• _DATA TO EXAMINE_:

════

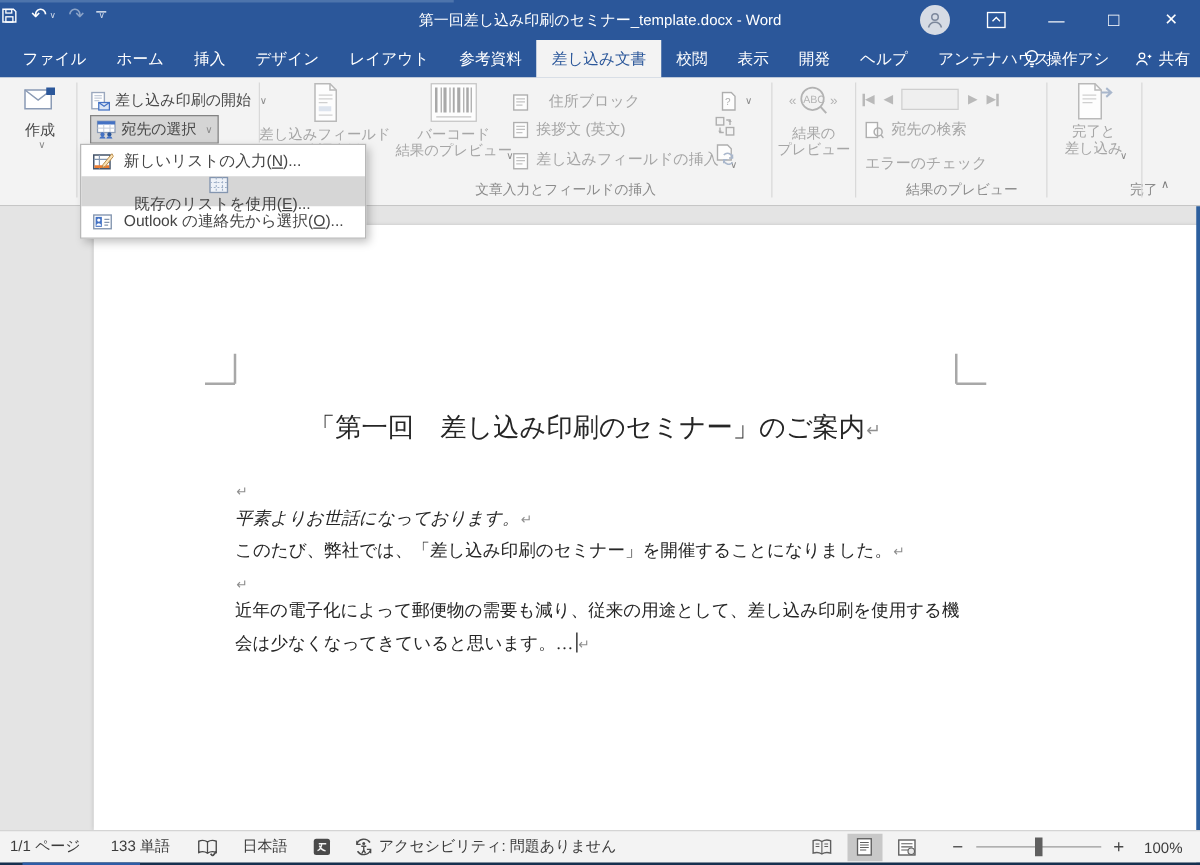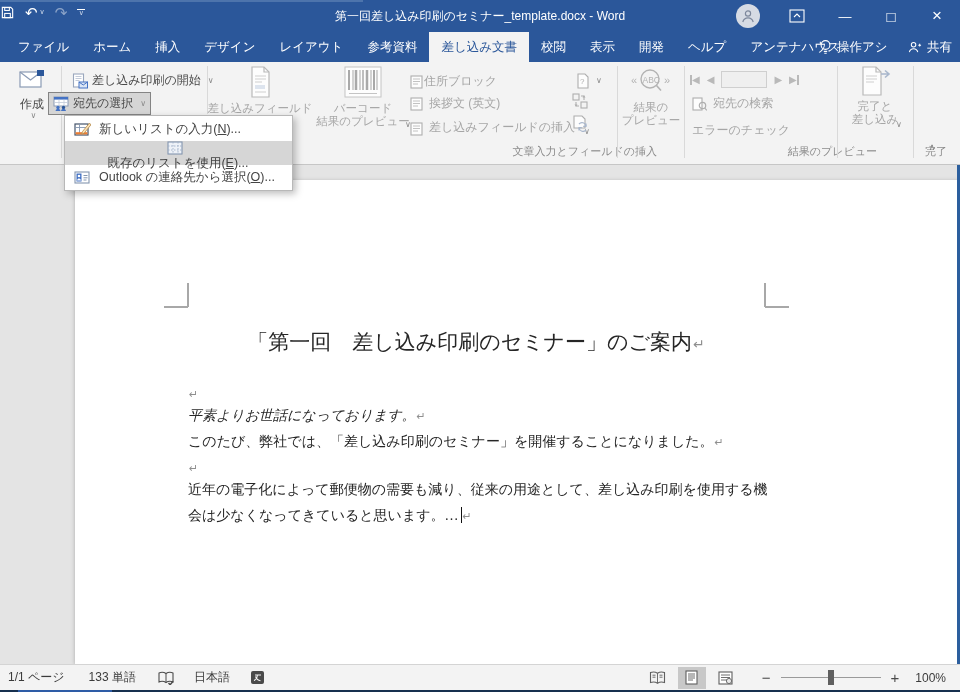--- a/index.html
+++ b/index.html
@@ -19,21 +19,21 @@
   .winbtn{top:4px;width:30px;height:24px;display:flex;align-items:center;justify-content:center;color:#fff;font-size:13px;}
   
   .tabrow{left:0;top:32px;width:960px;height:30px;background:#2b579a;display:flex;align-items:stretch;padding-left:6px;box-sizing:border-box;}
   .tab{color:#fff;font-size:12.5px;line-height:30px;padding:0 12px;white-space:nowrap;cursor:default;}
   .tab.active{background:#f3f3f3;color:#2b579a;}
   .tabright{position:absolute;right:8px;top:32px;height:30px;display:flex;align-items:center;gap:20px;color:#fff;font-size:12.5px;}
   .assist-label{display:inline-block;width:50px;overflow:hidden;white-space:nowrap;vertical-align:middle;}
   
   .ribbon{left:0;top:62px;width:960px;height:102px;background:#f3f3f3;border-bottom:1px solid #c6c6c6;box-sizing:content-box;}
   .sep{position:absolute;width:1px;background:#d9d9d9;top:4px;height:92px;}
-  .grplbl{position:absolute;top:82px;font-size:11px;color:#8b8b8b;text-align:right;white-space:nowrap;padding-left:40px;}
+  .grplbl{position:absolute;top:82px;font-size:11px;color:#8b8b8b;text-align:center;white-space:nowrap;padding-left:40px;}
   .rtext{font-size:12px;color:#494949;white-space:nowrap;}
   .dis .rtext,.dis{color:#a6a6a6;}
   .chev{font-size:8px;color:#8a8a8a;margin-left:3px;}
   .rowbtn{position:absolute;display:flex;align-items:center;gap:4px;height:21px;padding:0 4px;}
   .pressed{background:#d5d5d5;border:1px solid #848484;}
   .bigbtn{position:absolute;display:flex;flex-direction:column;align-items:center;text-align:center;}
   .bigbtn .line{font-size:11.5px;line-height:13px;white-space:nowrap;}
   .navbox{width:44px;height:15px;background:#efefef;border:1px solid #cfcfcf;}
   .navglyph{color:#b9b9b9;font-size:10px;line-height:10px;display:flex;align-items:center;}
   .bar{display:inline-block;width:2px;height:10px;background:#b9b9b9;}
@@ -159,21 +159,21 @@
     <div class="rowbtn" style="left:68px;top:8px;">
       <svg width="16" height="16" viewBox="0 0 16 16">
           <rect x="1.5" y="1" width="10" height="13" fill="#fff" stroke="#9aa7bd" stroke-width="1.1"></rect>
           <path d="M3.5 3.5h6M3.5 5.5h6M3.5 7.5h4" stroke="#c3cbd9" stroke-width="1"></path>
           <rect x="7" y="9" width="8.5" height="6" fill="#dce6f5" stroke="#4472c4" stroke-width="1"></rect>
           <path d="M7 9l4.25 3L15.5 9" fill="none" stroke="#4472c4" stroke-width="1"></path>
         </svg>
       <span class="rtext">差し込み印刷の開始</span>
       <span class="chev">∨</span>
     </div>
-    <div class="rowbtn pressed" style="left:48px;top:30px;">
+    <div class="rowbtn pressed" style="left:72px;top:30px;">
       <svg width="16" height="15" viewBox="0 0 16 15">
           <rect x="1" y="1" width="14" height="9" fill="#fff" stroke="#8b9bb5" stroke-width="1"></rect>
           <rect x="1" y="1" width="14" height="2.6" fill="#4472c4"></rect>
           <path d="M1 6.5h14M6 3.6v6.4M11 3.6v6.4" stroke="#c3cbd9" stroke-width=".8"></path>
           <circle cx="5" cy="11.5" r="1.7" fill="#4472c4"></circle>
           <circle cx="10.5" cy="11.5" r="1.7" fill="#2b579a"></circle>
           <path d="M2.5 15c.4-1.6 1.4-2.3 2.5-2.3s2.1.7 2.5 2.3zM8 15c.4-1.6 1.4-2.3 2.5-2.3s2.1.7 2.5 2.3z" fill="#4472c4"></path>
         </svg>
       <span class="rtext">宛先の選択</span>
       <span class="chev">∨</span>
@@ -205,21 +205,21 @@
             <path d="M30 4v20" stroke-width="2"></path>
             <path d="M33 4v20" stroke-width="1"></path>
           </g>
           <path d="M5 27.5h28" stroke="#c4c4c4" stroke-width="1"></path>
         </svg>
       <span class="line" style="margin-top:4px;">バーコード</span>
       <span class="line">結果のプレビュー</span>
     </div>
     <span class="chev abs dis" style="left:402px;top:58px;">∨</span>
 
-    <div class="rowbtn dis" style="left:406px;top:9px;gap:1px;">
+    <div class="rowbtn dis" style="left:406px;top:9px;gap:16px;">
       <svg width="13" height="14" viewBox="0 0 13 14">
           <rect x="1" y="1" width="11" height="12" fill="#fdfdfd" stroke="#aeaeae" stroke-width="1.1"></rect>
           <path d="M3 4h7M3 6.5h7M3 9h5" stroke="#c2c2c2" stroke-width="1"></path>
         </svg>
       <span class="rtext">住所ブロック</span>
     </div>
     <div class="rowbtn dis" style="left:406px;top:31px;gap:6px;">
       <svg width="13" height="14" viewBox="0 0 13 14">
           <rect x="1" y="1" width="11" height="12" fill="#fdfdfd" stroke="#aeaeae" stroke-width="1.1"></rect>
           <path d="M3 4h7M3 6.5h7M3 9h5" stroke="#c2c2c2" stroke-width="1"></path>
@@ -409,20 +409,29 @@
           <path d="M10.5 12l1.6 1.8 3-3.6" fill="none" stroke="#4a4a4a" stroke-width="1.4"></path>
         </svg>
     </span>
     <span class="sitem" style="margin-left:20px;">日本語</span>
     <span class="sitem" style="margin-left:20px;">
       <svg width="15" height="15" viewBox="0 0 15 15">
           <rect x="1" y="1" width="13" height="13" rx="2" fill="#4a4a4a"></rect>
           <path d="M4 10.5c1.6-.6 3.2-2.8 3.4-5.5M5.5 6.5c1 2.4 2.9 3.9 5 4.2M5 5h6" stroke="#f3f3f3" stroke-width="1.1" fill="none"></path>
         </svg>
     </span>
+    <span class="sitem" style="margin-left:18px;">
+      <svg width="16" height="15" viewBox="0 0 16 15">
+          <path d="M2.5 5A6 6 0 0 1 13 4M13.5 10A6 6 0 0 1 3 11" fill="none" stroke="#4a4a4a" stroke-width="1.1"></path>
+          <path d="M2.5 2.5v3h3M13.5 12.5v-3h-3" fill="none" stroke="#4a4a4a" stroke-width="1.1"></path>
+          <circle cx="8" cy="4.8" r="1.2" fill="#4a4a4a"></circle>
+          <path d="M6 7h4M8 7v3l-1.4 2.6M8 10l1.4 2.6" stroke="#4a4a4a" stroke-width="1.1" fill="none"></path>
+        </svg>
+      <span>アクセシビリティ: 問題ありません</span>
+    </span>
 
     <span style="flex:1;"></span>
 
     <span class="viewbtn">
       <svg width="17" height="13" viewBox="0 0 17 13">
           <path d="M1.5 1.5c2.4-.8 4.7-.8 7 .7 2.3-1.5 4.6-1.5 7-.7v10c-2.4-.8-4.7-.8-7 .7-2.3-1.5-4.6-1.5-7-.7z" fill="none" stroke="#5f5f5f" stroke-width="1.1"></path>
           <path d="M8.5 2.2v10M3.5 4.2h3M3.5 6.2h3M10.5 4.2h3M10.5 6.2h3" stroke="#5f5f5f" stroke-width=".9"></path>
         </svg>
     </span>
     <span class="viewbtn active" style="margin-left:6px;">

════

• _PROBLEM STATEMENT_:
State, as a bare number, how many lines of the material include the string "active".

• _ANSWER FOR THE TASK_:
2